An exact copy of every entry is what's needed, so please transcribe them all.

--------------------

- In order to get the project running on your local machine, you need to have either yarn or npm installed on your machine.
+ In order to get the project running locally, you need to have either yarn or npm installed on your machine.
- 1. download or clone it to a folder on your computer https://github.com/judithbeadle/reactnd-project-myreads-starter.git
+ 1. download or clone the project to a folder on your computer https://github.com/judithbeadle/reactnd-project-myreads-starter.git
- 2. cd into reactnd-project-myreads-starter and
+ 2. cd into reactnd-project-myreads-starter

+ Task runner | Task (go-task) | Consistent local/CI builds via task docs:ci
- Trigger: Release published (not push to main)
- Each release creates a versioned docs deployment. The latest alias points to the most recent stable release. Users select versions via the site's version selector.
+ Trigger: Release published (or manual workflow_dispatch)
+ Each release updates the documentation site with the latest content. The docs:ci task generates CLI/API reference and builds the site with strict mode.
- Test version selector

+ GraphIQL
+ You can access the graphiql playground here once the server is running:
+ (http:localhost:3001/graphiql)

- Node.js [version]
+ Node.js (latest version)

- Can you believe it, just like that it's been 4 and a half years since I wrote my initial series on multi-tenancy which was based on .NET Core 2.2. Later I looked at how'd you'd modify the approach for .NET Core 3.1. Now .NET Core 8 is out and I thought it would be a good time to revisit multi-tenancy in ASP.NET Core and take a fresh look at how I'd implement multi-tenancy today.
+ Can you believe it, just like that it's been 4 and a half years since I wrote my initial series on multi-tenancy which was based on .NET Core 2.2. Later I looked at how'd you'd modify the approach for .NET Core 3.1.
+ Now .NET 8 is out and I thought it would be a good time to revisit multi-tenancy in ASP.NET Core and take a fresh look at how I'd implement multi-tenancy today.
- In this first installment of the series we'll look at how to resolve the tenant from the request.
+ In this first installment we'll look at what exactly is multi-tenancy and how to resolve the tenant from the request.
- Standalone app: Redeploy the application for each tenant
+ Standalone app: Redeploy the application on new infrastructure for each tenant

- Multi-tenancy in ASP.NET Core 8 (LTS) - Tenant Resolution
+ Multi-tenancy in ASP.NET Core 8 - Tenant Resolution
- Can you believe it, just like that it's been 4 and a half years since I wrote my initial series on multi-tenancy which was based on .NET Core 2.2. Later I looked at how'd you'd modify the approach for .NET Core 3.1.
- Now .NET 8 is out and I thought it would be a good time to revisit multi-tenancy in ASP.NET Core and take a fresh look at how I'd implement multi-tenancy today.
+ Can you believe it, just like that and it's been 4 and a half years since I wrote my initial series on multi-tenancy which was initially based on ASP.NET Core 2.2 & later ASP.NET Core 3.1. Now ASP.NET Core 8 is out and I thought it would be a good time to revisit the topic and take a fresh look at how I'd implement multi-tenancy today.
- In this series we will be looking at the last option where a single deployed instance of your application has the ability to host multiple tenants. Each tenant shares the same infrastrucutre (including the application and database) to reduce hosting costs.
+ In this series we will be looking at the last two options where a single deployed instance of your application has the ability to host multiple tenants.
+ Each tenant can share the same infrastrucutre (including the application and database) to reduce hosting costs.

--------------------

◆ **Solution**:
- In order to get the project running on your local machine, you need to have either yarn or npm installed on your machine.
+ In order to get the project running locally, you need to have either yarn or npm installed on your machine.
- 1. download or clone it to a folder on your computer https://github.com/judithbeadle/reactnd-project-myreads-starter.git
+ 1. download or clone the project to a folder on your computer https://github.com/judithbeadle/reactnd-project-myreads-starter.git
- 2. cd into reactnd-project-myreads-starter and
+ 2. cd into reactnd-project-myreads-starter

+ Task runner | Task (go-task) | Consistent local/CI builds via task docs:ci
- Trigger: Release published (not push to main)
- Each release creates a versioned docs deployment. The latest alias points to the most recent stable release. Users select versions via the site's version selector.
+ Trigger: Release published (or manual workflow_dispatch)
+ Each release updates the documentation site with the latest content. The docs:ci task generates CLI/API reference and builds the site with strict mode.
- Test version selector

+ GraphIQL
+ You can access the graphiql playground here once the server is running:
+ (http:localhost:3001/graphiql)

- Node.js [version]
+ Node.js (latest version)

- Can you believe it, just like that it's been 4 and a half years since I wrote my initial series on multi-tenancy which was based on .NET Core 2.2. Later I looked at how'd you'd modify the approach for .NET Core 3.1. Now .NET Core 8 is out and I thought it would be a good time to revisit multi-tenancy in ASP.NET Core and take a fresh look at how I'd implement multi-tenancy today.
+ Can you believe it, just like that it's been 4 and a half years since I wrote my initial series on multi-tenancy which was based on .NET Core 2.2. Later I looked at how'd you'd modify the approach for .NET Core 3.1.
+ Now .NET 8 is out and I thought it would be a good time to revisit multi-tenancy in ASP.NET Core and take a fresh look at how I'd implement multi-tenancy today.
- In this first installment of the series we'll look at how to resolve the tenant from the request.
+ In this first installment we'll look at what exactly is multi-tenancy and how to resolve the tenant from the request.
- Standalone app: Redeploy the application for each tenant
+ Standalone app: Redeploy the application on new infrastructure for each tenant

- Multi-tenancy in ASP.NET Core 8 (LTS) - Tenant Resolution
+ Multi-tenancy in ASP.NET Core 8 - Tenant Resolution
- Can you believe it, just like that it's been 4 and a half years since I wrote my initial series on multi-tenancy which was based on .NET Core 2.2. Later I looked at how'd you'd modify the approach for .NET Core 3.1.
- Now .NET 8 is out and I thought it would be a good time to revisit multi-tenancy in ASP.NET Core and take a fresh look at how I'd implement multi-tenancy today.
+ Can you believe it, just like that and it's been 4 and a half years since I wrote my initial series on multi-tenancy which was initially based on ASP.NET Core 2.2 & later ASP.NET Core 3.1. Now ASP.NET Core 8 is out and I thought it would be a good time to revisit the topic and take a fresh look at how I'd implement multi-tenancy today.
- In this series we will be looking at the last option where a single deployed instance of your application has the ability to host multiple tenants. Each tenant shares the same infrastrucutre (including the application and database) to reduce hosting costs.
+ In this series we will be looking at the last two options where a single deployed instance of your application has the ability to host multiple tenants.
+ Each tenant can share the same infrastrucutre (including the application and database) to reduce hosting costs.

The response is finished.